# PROBLEM TO WORK ON:
Transcribe the data exactly, pictures excluded.

# Collected data:
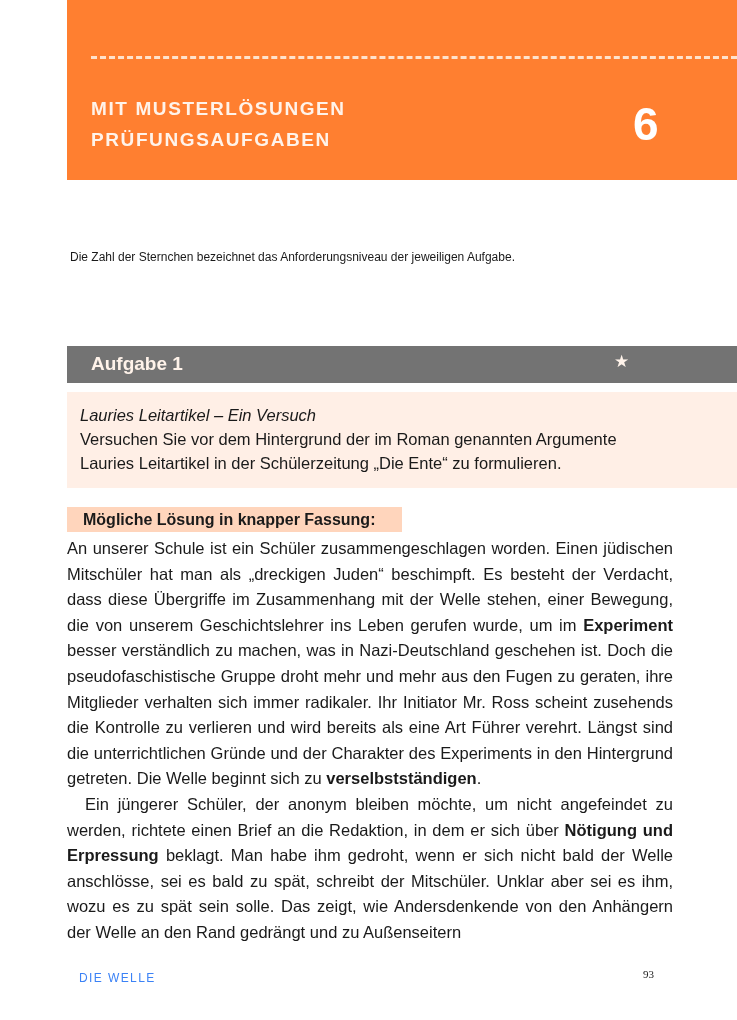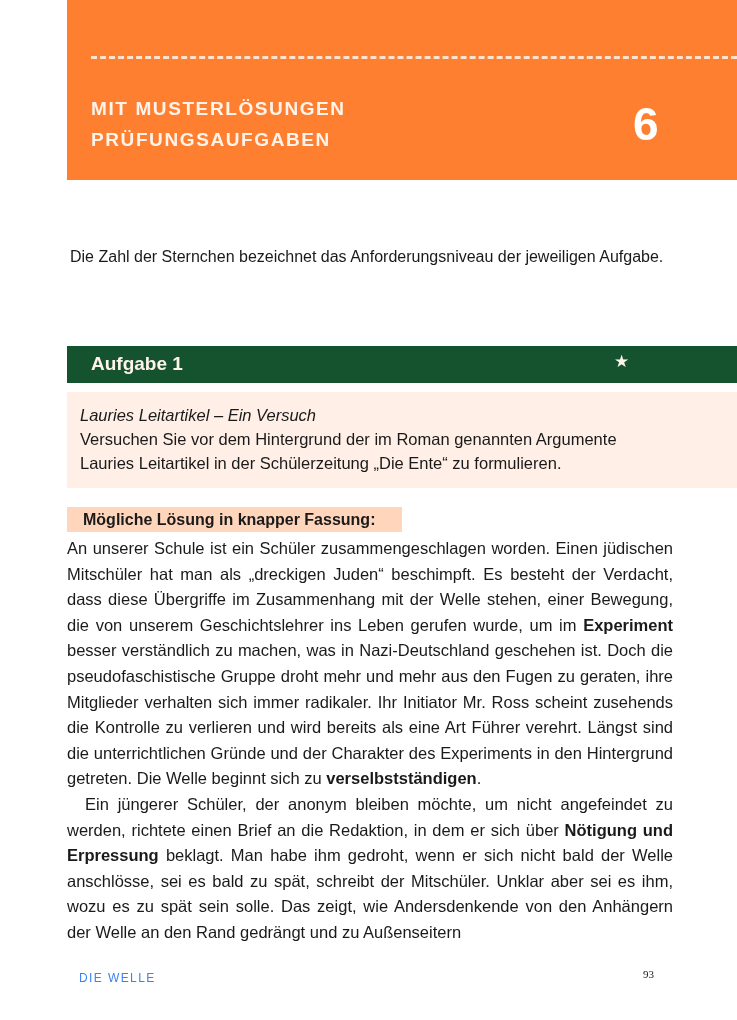--- a/index.html
+++ b/index.html
@@ -10,7 +10,7 @@
   .chapter-title { position:absolute; left:24px; top:93px; color:#FFF3EA; font-size:19px;
                    letter-spacing:1.6px; line-height:31px; font-weight:bold; }
   .chapter-number { position:absolute; left:566px; top:94px; color:#ffffff; font-size:46px; font-weight:bold; line-height:60px; }
-  .intro { position:absolute; left:70px; top:244px; width:620px; font-size:16px; line-height:26px; }
+  .intro { position:absolute; left:70px; top:244px; width:620px; font-size:12px; line-height:26px; }
   .task-bar { position:absolute; left:67px; top:346px; width:670px; height:37px; background:#14532d; }
   .task-bar-label { position:absolute; left:24px; top:7px; color:#FFF3EA; font-size:19px; font-weight:bold; }
   .task-star { position:absolute; left:547px; top:5px; color:#FFF3EA; font-size:17px; }

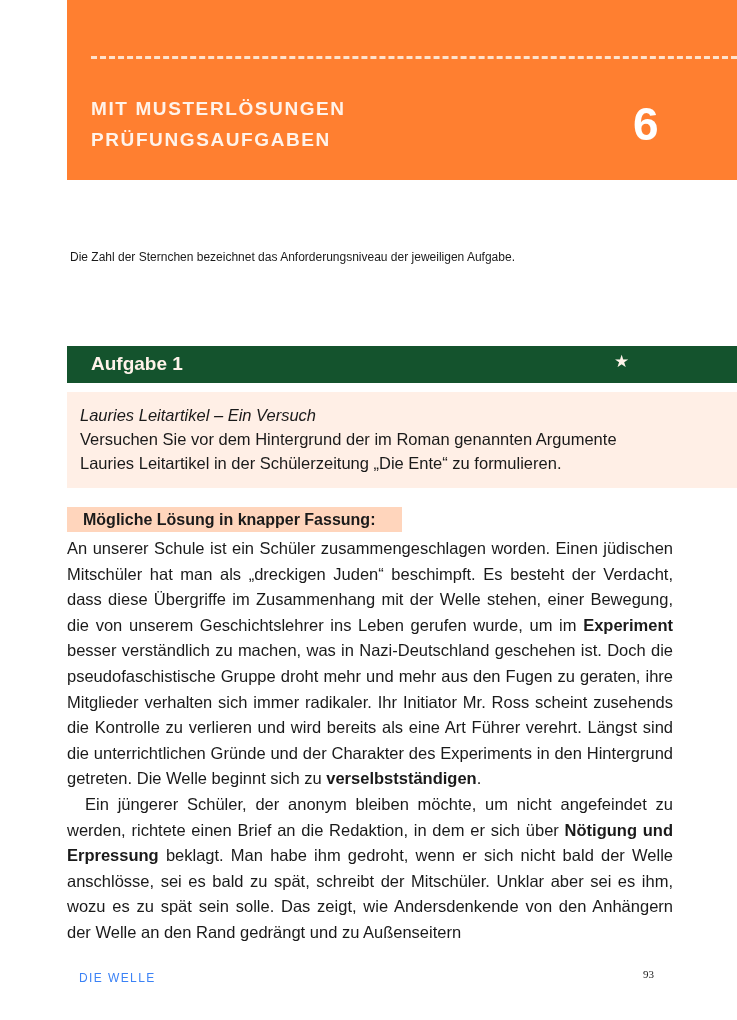--- a/index.html
+++ b/index.html
@@ -11,7 +11,7 @@
                    letter-spacing:1.6px; line-height:31px; font-weight:bold; }
   .chapter-number { position:absolute; left:566px; top:94px; color:#ffffff; font-size:46px; font-weight:bold; line-height:60px; }
   .intro { position:absolute; left:70px; top:244px; width:620px; font-size:12px; line-height:26px; }
-  .task-bar { position:absolute; left:67px; top:346px; width:670px; height:37px; background:#14532d; }
+  .task-bar { position:absolute; left:67px; top:346px; width:670px; height:37px; background:#737373; }
   .task-bar-label { position:absolute; left:24px; top:7px; color:#FFF3EA; font-size:19px; font-weight:bold; }
   .task-star { position:absolute; left:547px; top:5px; color:#FFF3EA; font-size:17px; }
   .task-box { position:absolute; left:67px; top:392px; width:670px; height:96px; background:#FFEFE6; }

# OUTPUT OF THE TASK:
--- a/index.html
+++ b/index.html
@@ -10,7 +10,7 @@
   .chapter-title { position:absolute; left:24px; top:93px; color:#FFF3EA; font-size:19px;
                    letter-spacing:1.6px; line-height:31px; font-weight:bold; }
   .chapter-number { position:absolute; left:566px; top:94px; color:#ffffff; font-size:46px; font-weight:bold; line-height:60px; }
-  .intro { position:absolute; left:70px; top:244px; width:620px; font-size:16px; line-height:26px; }
+  .intro { position:absolute; left:70px; top:244px; width:620px; font-size:12px; line-height:26px; }
   .task-bar { position:absolute; left:67px; top:346px; width:670px; height:37px; background:#14532d; }
   .task-bar-label { position:absolute; left:24px; top:7px; color:#FFF3EA; font-size:19px; font-weight:bold; }
   .task-star { position:absolute; left:547px; top:5px; color:#FFF3EA; font-size:17px; }

--- a/index.html
+++ b/index.html
@@ -11,7 +11,7 @@
                    letter-spacing:1.6px; line-height:31px; font-weight:bold; }
   .chapter-number { position:absolute; left:566px; top:94px; color:#ffffff; font-size:46px; font-weight:bold; line-height:60px; }
   .intro { position:absolute; left:70px; top:244px; width:620px; font-size:12px; line-height:26px; }
-  .task-bar { position:absolute; left:67px; top:346px; width:670px; height:37px; background:#14532d; }
+  .task-bar { position:absolute; left:67px; top:346px; width:670px; height:37px; background:#737373; }
   .task-bar-label { position:absolute; left:24px; top:7px; color:#FFF3EA; font-size:19px; font-weight:bold; }
   .task-star { position:absolute; left:547px; top:5px; color:#FFF3EA; font-size:17px; }
   .task-box { position:absolute; left:67px; top:392px; width:670px; height:96px; background:#FFEFE6; }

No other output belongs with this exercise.